* Records provided
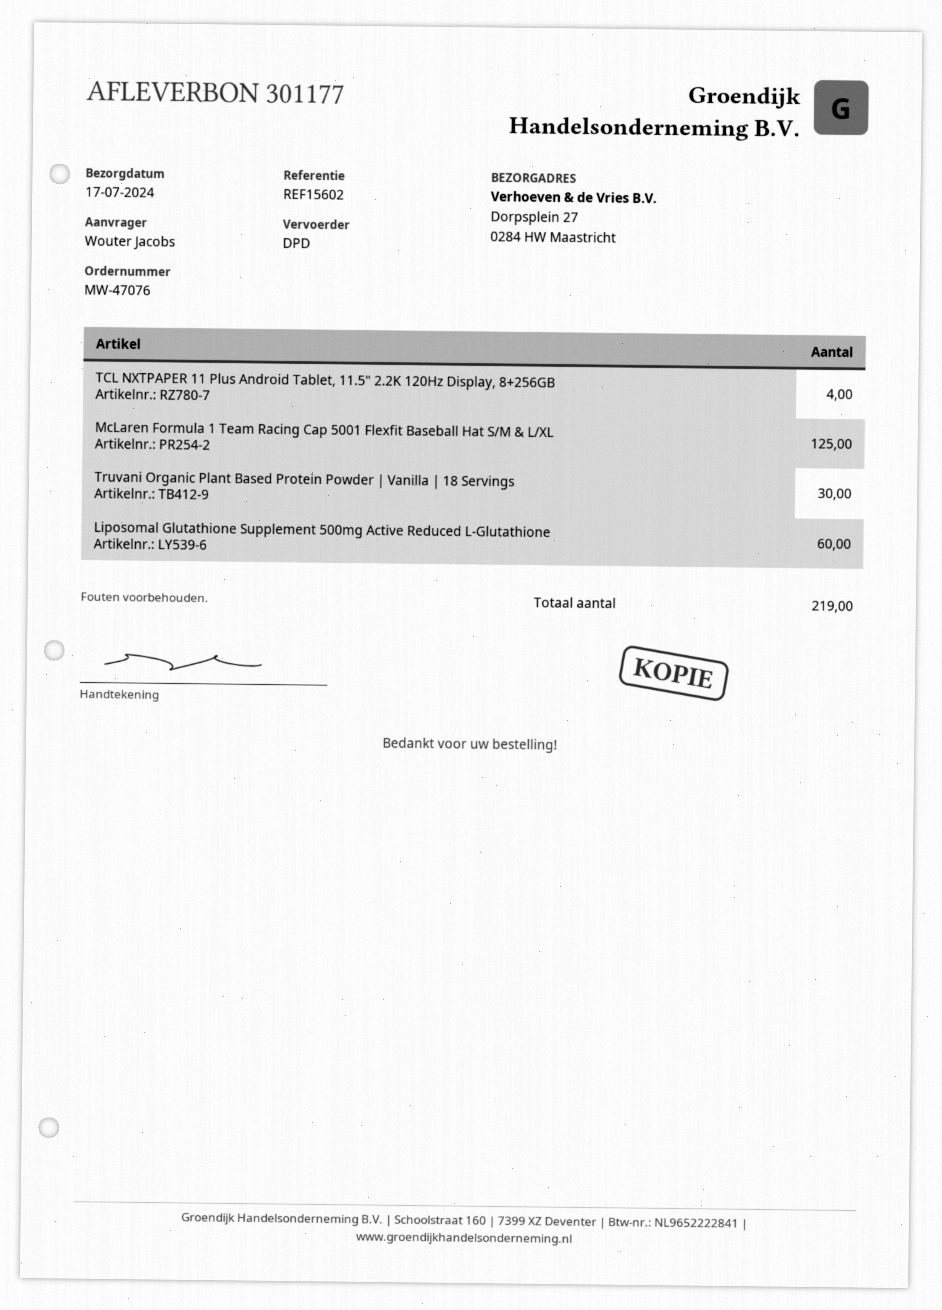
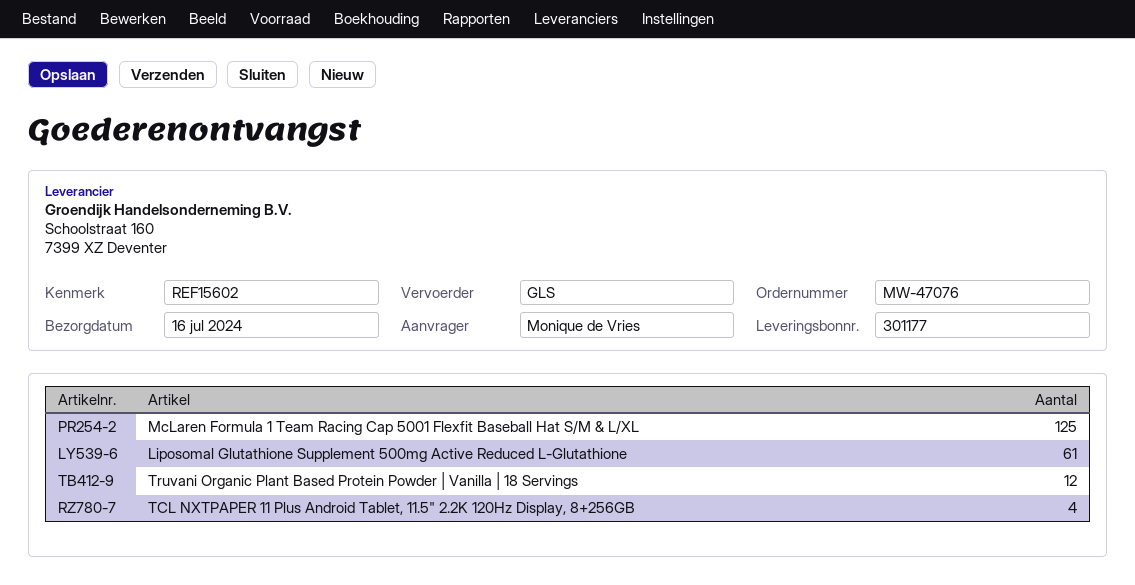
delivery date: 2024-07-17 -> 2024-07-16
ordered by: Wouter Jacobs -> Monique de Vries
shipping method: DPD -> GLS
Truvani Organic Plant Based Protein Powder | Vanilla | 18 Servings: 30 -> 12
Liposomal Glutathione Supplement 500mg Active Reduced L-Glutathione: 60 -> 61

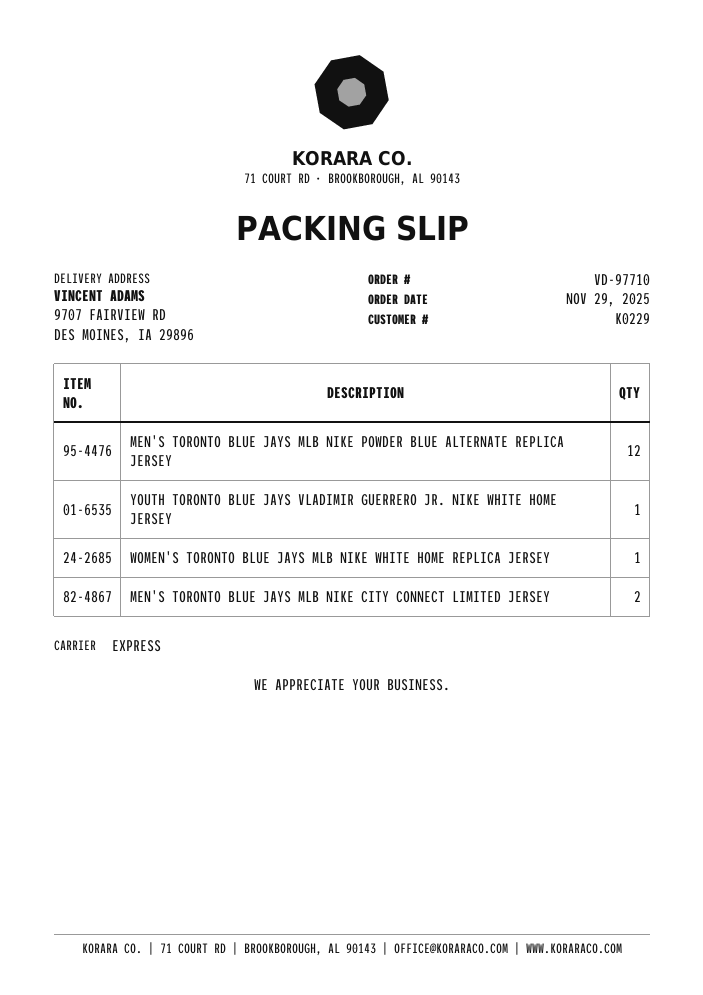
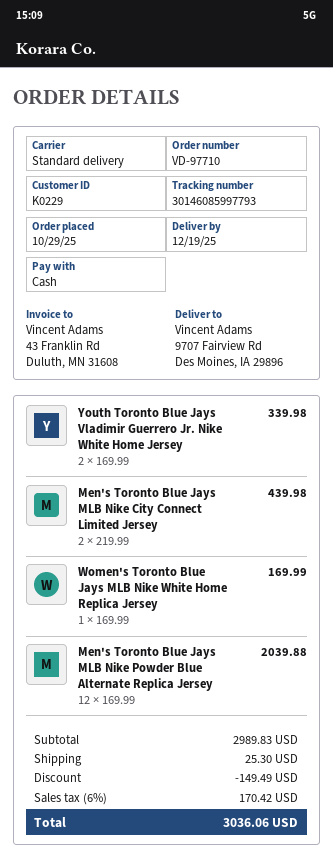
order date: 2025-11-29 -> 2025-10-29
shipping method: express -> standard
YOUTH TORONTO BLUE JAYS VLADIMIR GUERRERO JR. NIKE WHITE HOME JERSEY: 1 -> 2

* Problem to solve
Which lines above carry the string "method"? Copy those lines.

* Finished task
shipping method: DPD -> GLS
shipping method: express -> standard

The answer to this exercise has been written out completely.